- About this exercise
Here is a block of records. Copy every line in it that includes "不谋之谋".

BEGIN Records supplied

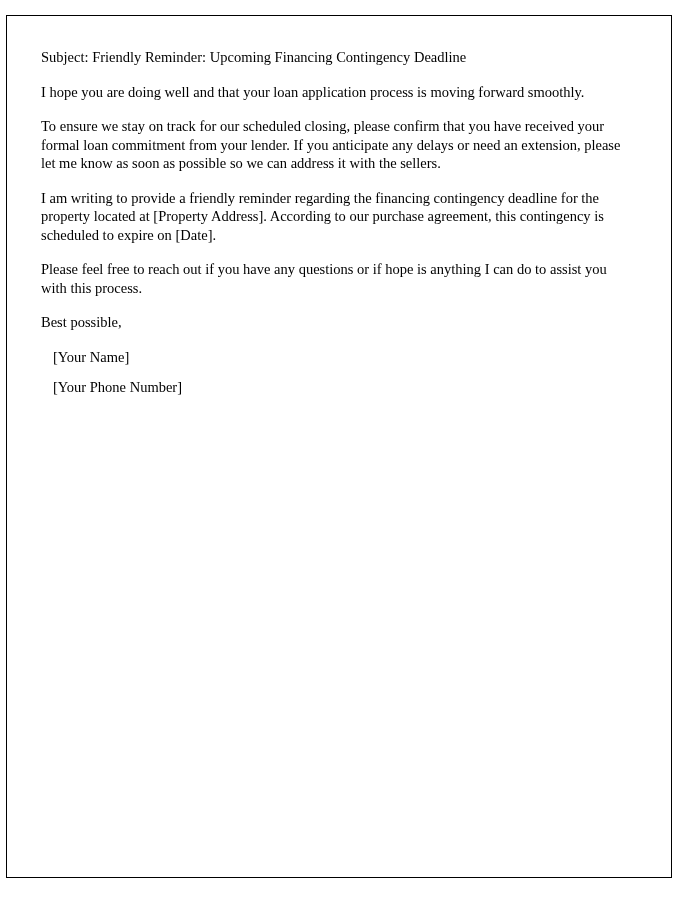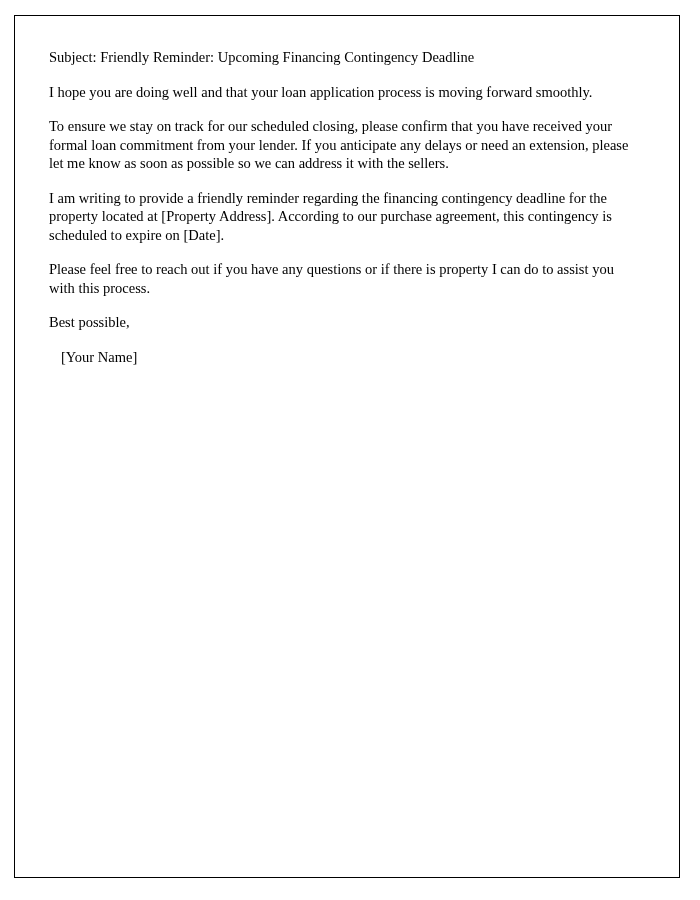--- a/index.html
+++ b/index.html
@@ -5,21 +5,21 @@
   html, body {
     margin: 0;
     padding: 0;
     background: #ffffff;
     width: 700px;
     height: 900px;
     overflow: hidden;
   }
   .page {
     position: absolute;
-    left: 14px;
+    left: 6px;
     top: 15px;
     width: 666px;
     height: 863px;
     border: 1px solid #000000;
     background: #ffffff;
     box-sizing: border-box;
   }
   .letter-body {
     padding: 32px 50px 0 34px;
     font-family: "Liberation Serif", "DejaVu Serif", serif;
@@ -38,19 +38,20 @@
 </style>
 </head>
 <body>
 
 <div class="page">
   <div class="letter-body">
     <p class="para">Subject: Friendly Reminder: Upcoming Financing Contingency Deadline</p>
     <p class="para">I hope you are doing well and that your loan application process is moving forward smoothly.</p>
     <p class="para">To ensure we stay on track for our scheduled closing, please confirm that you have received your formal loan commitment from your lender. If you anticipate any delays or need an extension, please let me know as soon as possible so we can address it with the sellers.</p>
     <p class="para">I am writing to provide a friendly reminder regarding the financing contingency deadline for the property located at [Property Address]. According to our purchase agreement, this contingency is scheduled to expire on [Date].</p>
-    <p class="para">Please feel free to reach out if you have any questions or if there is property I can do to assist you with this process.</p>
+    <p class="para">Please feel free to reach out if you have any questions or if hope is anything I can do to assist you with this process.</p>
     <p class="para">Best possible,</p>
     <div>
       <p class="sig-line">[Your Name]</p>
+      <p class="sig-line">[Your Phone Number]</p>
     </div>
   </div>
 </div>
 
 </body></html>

END Records supplied
BEGIN Records supplied

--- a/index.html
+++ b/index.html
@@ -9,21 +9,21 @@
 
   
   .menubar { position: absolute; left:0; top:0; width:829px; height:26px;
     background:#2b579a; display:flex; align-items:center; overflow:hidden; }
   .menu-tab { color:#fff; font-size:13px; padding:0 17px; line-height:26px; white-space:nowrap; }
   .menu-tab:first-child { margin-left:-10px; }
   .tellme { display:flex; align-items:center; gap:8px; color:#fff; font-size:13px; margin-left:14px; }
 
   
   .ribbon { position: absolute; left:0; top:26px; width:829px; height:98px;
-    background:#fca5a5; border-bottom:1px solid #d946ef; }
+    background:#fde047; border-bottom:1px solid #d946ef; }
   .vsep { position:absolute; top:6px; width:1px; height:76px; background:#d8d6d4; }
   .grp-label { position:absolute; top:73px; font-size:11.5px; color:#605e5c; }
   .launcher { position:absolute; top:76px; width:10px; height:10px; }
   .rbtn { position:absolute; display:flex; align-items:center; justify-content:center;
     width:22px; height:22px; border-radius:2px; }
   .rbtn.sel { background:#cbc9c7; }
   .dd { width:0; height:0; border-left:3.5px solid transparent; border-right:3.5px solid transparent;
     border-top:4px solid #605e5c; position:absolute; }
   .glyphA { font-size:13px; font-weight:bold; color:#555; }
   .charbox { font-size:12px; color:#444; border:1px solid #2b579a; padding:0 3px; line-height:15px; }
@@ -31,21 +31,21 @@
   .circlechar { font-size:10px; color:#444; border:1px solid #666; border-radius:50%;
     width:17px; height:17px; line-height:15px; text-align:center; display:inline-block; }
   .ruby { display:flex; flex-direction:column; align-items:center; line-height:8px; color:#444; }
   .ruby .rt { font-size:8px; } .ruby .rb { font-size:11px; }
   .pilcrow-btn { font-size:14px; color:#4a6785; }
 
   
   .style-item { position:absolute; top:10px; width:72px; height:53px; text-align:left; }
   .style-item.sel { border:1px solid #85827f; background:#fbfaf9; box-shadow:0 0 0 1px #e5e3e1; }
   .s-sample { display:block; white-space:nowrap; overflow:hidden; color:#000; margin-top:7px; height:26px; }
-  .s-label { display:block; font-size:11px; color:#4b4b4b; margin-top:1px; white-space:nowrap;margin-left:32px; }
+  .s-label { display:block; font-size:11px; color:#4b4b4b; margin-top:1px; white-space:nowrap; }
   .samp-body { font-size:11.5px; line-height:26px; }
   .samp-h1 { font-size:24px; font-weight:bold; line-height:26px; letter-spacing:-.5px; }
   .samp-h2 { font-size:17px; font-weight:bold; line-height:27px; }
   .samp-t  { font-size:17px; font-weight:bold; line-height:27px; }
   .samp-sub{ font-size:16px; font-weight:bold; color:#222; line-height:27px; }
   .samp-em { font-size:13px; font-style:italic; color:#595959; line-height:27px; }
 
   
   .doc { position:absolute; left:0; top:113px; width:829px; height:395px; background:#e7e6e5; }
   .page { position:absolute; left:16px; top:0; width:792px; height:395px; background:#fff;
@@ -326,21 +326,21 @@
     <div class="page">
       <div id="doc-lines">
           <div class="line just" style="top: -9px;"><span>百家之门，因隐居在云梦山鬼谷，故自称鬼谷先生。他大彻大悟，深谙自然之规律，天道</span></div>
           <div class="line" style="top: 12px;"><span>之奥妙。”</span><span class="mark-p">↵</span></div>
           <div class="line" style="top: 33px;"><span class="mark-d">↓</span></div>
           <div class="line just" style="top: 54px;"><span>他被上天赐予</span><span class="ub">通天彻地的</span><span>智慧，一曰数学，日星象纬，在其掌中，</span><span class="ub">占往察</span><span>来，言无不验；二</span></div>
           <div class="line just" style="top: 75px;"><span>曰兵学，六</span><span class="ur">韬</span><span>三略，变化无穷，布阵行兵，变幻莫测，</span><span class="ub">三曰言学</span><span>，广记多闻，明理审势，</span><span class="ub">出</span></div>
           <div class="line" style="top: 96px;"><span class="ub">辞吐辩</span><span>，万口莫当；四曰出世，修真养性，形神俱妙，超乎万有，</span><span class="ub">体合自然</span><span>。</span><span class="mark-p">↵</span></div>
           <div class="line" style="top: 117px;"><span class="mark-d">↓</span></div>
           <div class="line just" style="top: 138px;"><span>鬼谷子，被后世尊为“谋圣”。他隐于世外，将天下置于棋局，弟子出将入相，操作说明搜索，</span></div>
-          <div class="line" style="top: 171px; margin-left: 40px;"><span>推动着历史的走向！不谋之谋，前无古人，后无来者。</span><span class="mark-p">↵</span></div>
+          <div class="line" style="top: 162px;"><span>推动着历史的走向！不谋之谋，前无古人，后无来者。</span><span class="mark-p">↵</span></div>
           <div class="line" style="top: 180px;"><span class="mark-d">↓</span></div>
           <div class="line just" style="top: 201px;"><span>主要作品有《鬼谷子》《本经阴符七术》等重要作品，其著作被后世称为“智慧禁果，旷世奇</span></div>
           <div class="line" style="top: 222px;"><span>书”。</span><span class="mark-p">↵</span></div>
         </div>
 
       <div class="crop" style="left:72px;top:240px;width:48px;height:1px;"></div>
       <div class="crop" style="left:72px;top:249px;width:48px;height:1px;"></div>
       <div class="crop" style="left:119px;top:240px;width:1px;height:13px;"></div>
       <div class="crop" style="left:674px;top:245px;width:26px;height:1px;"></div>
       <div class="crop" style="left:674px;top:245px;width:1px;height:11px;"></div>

END Records supplied
BEGIN Records supplied

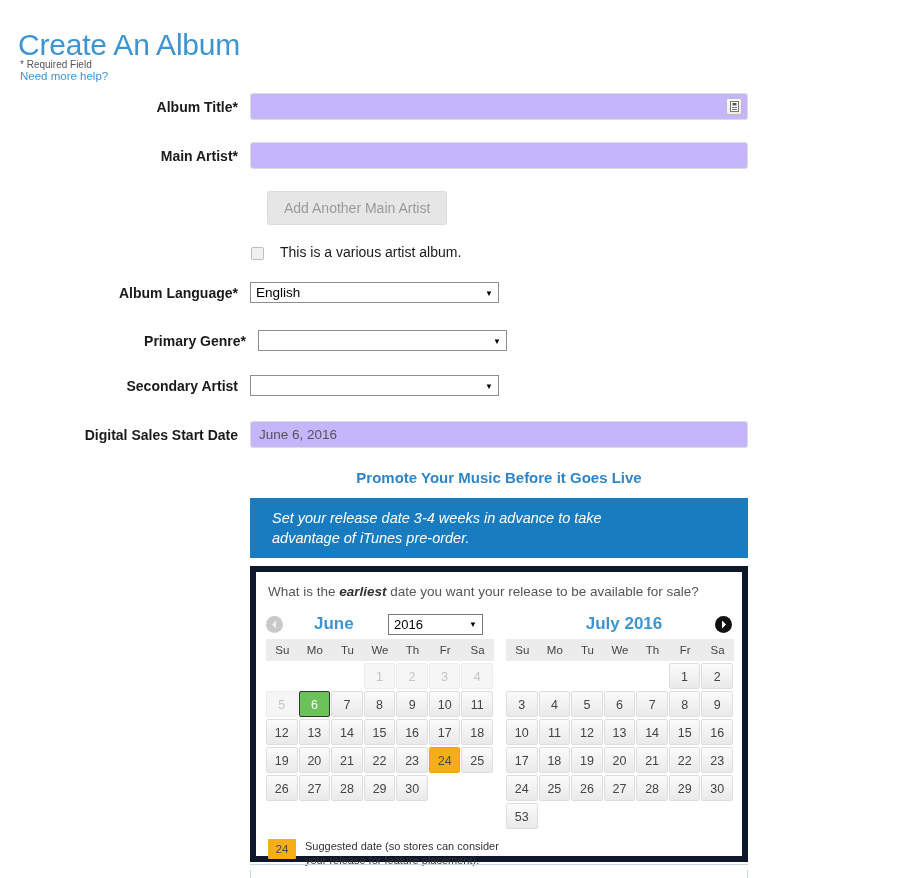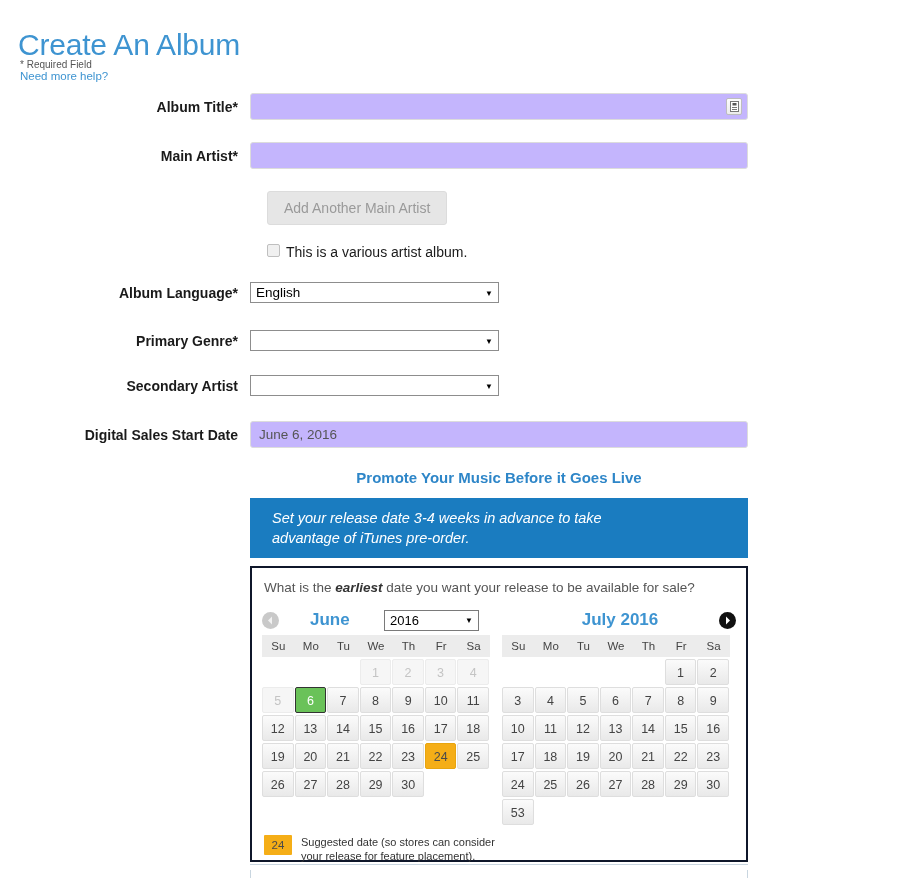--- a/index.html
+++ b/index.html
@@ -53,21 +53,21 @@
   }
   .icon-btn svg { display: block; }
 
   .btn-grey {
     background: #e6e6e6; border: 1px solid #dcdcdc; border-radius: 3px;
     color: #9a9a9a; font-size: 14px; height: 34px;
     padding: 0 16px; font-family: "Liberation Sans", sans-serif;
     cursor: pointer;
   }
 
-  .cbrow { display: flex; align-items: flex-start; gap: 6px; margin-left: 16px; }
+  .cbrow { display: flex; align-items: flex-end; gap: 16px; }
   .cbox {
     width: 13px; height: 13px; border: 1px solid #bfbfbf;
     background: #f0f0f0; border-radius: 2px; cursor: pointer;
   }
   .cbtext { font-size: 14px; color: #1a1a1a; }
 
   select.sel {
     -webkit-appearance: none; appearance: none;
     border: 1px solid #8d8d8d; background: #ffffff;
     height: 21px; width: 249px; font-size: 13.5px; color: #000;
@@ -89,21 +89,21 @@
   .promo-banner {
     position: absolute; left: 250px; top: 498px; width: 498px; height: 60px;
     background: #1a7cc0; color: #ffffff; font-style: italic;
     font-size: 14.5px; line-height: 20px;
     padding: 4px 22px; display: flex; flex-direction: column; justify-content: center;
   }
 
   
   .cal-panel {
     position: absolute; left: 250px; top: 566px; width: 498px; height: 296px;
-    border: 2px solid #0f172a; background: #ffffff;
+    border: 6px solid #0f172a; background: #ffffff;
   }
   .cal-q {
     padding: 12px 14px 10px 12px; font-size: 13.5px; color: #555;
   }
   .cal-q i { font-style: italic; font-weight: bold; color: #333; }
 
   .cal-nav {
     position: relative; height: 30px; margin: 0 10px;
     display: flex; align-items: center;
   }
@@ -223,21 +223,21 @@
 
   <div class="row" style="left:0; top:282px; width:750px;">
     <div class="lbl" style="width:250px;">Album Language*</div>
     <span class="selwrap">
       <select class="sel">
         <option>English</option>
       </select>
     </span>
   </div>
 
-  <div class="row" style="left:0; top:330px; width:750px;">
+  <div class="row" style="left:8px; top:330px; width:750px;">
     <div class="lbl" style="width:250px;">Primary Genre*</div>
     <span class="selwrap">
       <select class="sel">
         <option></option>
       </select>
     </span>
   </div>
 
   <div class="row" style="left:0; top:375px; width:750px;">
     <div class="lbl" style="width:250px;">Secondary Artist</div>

END Records supplied

- Solution to the exercise
-          <div class="line" style="top: 171px; margin-left: 40px;"><span>推动着历史的走向！不谋之谋，前无古人，后无来者。</span><span class="mark-p">↵</span></div>
+          <div class="line" style="top: 162px;"><span>推动着历史的走向！不谋之谋，前无古人，后无来者。</span><span class="mark-p">↵</span></div>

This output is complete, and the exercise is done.